7 de mayo 2001 - 00:00

Actualidad

(07/05/2001) * Las dos obras de Erlich y Sacco fueron seleccionadas por Teresa Anchorena, comisaria del envío a la Bienal, y por Irma Arestizábal, a cargo de la curaduría. Si de exportar arte argentino se trata y si en verdad existe algún interés por «diseñar estrategias» en el futuro, como aseguran nuestros más encumbrados funcionarios del área cultural, el envío a Venecia ni siquiera debería discutirse. Es lamentable que la Argentina perdiera el espacio que había comprado en Venecia, y que, aun cuando sobró el dinero, los artistas padecieran ajustes presupuestarios.Ahora, la producción del envío excede el presupuesto de la Cancillería y se ha pedido ayuda al sector privado.

* Las instalaciones, como las de Sacco o Erlich, no tienen un ingreso tan fluido en el mercado como las pinturas o dibujos. El arte, como bien observó el presidente de la Bienal de Venecia, suele ser interdisciplinario, y los costos de realización de estas obras superan los de unos pomos de pintura y una tela. En general, en países como Italia, EE.UU. o España, entre otros, las fundaciones suelen solventar estos gastos, funcionan como soporte de los artistas y les permiten crear en libertad, ajenos a los vaivenes del mercado. En la Argentina, la mayor parte de los presupuestos de las fundaciones se destina a otorgar premios.

* Las actividades de la Academia Nacional de Bellas Artes adquirieron un ritmo decididamente intenso desde que la crítica Rosa María Ravera asumió la presidencia. Amiga de Umberto Eco y Gianni Vattimo, entre otros pensadores, Ravera organizó un cóctel en la Academia para recibir al francés Marc Augé.

* «Me interesa la transgresión, quiero trabajar con las contradicciones de la gente. Utilizo para mis obras lo fashion y las modelos porque es un mundo que está mal visto, porque es superficial y sin contenido. Mi transgresión pasa por hacer una obra que parezca superficial, sin ningún tipo de contenido, fetichista.» Con estas expresiones, Leandro Palmeyro ayuda a descifrar los códigos de la obra que presenta en la gale-ría Federico Klemm.

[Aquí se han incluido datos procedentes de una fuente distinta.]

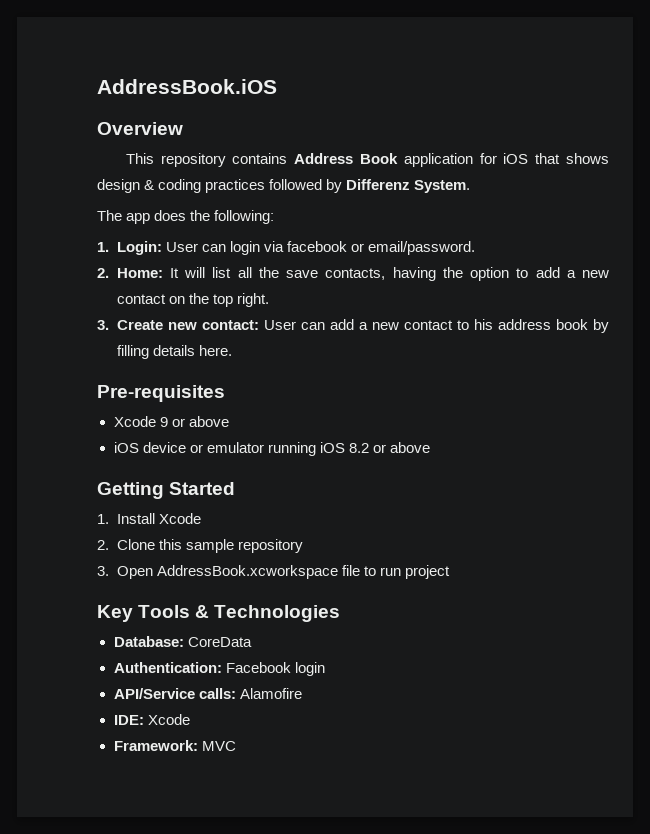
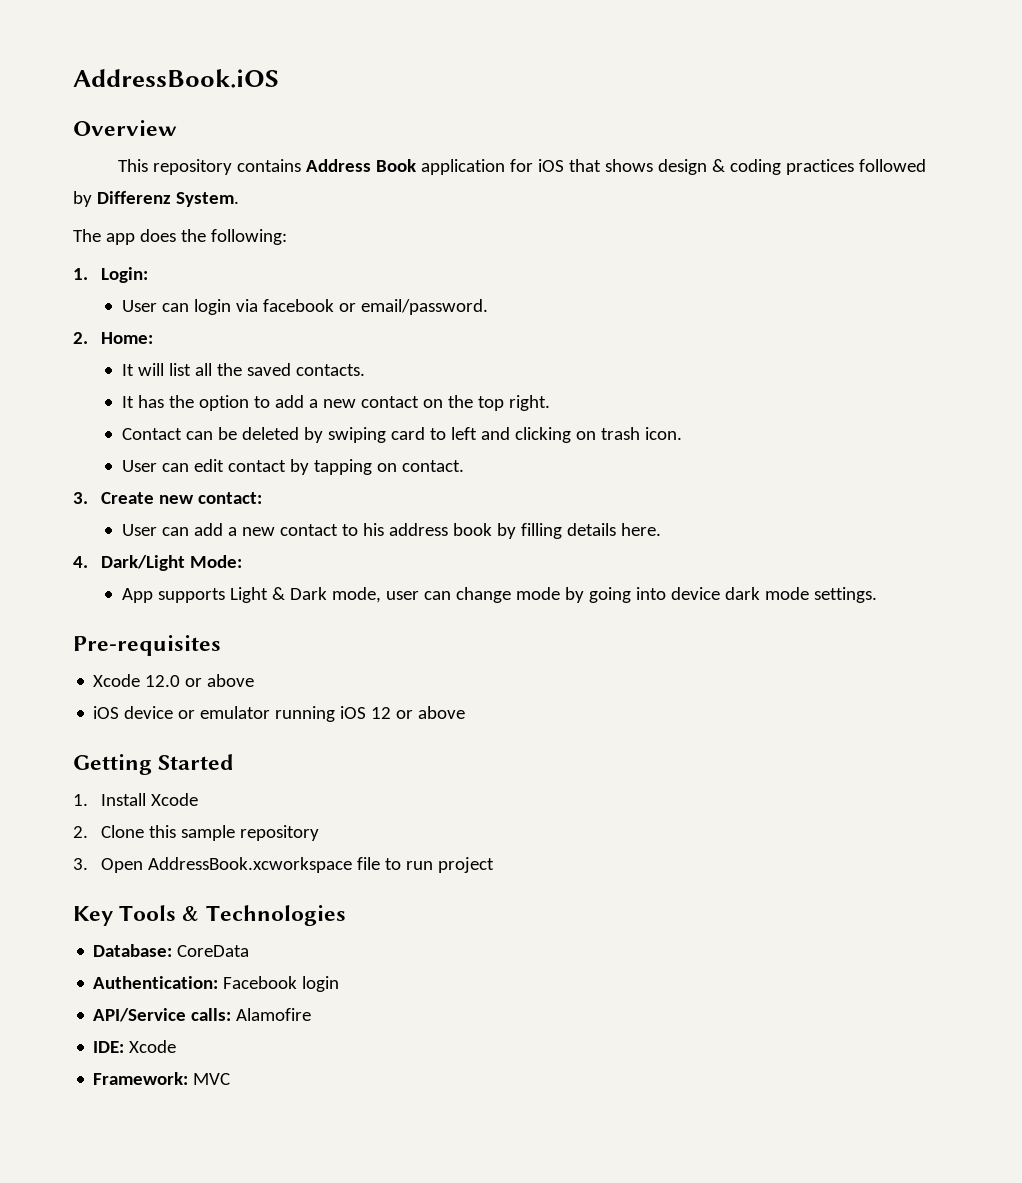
(162, 248) none -> (149, 275) //
(163, 273) none -> (154, 338) //
[286,267,436,281] save contacts, having -> [246,363,365,376] [121,395,164,408] saved contacts. // It has
(269, 300) none -> [121,427,682,443] [121,459,464,475] // Contact can be deleted by swiping card to left and clicking on trash icon. // User can edit contact by tapping on contact.
(259, 325) none -> (263, 498) //
(232, 350) none -> [73,555,243,571] [121,587,877,603] // 4. Dark/Light Mode: // App supports Light & Dark mode, user can change mode by going into device dark mode settings.
[159,417,168,427] 9 -> [145,675,181,687] 12.0
[348,443,369,453] 8.2 -> [371,707,392,719] 12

* «A mí me gusta la magia y quiero darle al espectador esa magia. Pinto paisajes que me atraen. Son paisajes imaginarios, con fondos de mar con sirenas. Son como un sueño, como un cuento», agrega Marina Sábato. La artista, junto con Palmeyro, Pablo Lozano, que pinta camillas odontológicas enfocadas desde distintos ángulos, y Martín De Paola, que usa las galletitas Pókemon para hablar del consumo y las adicciones, integra la muestra de una vertiente que se aleja del conceptualismo.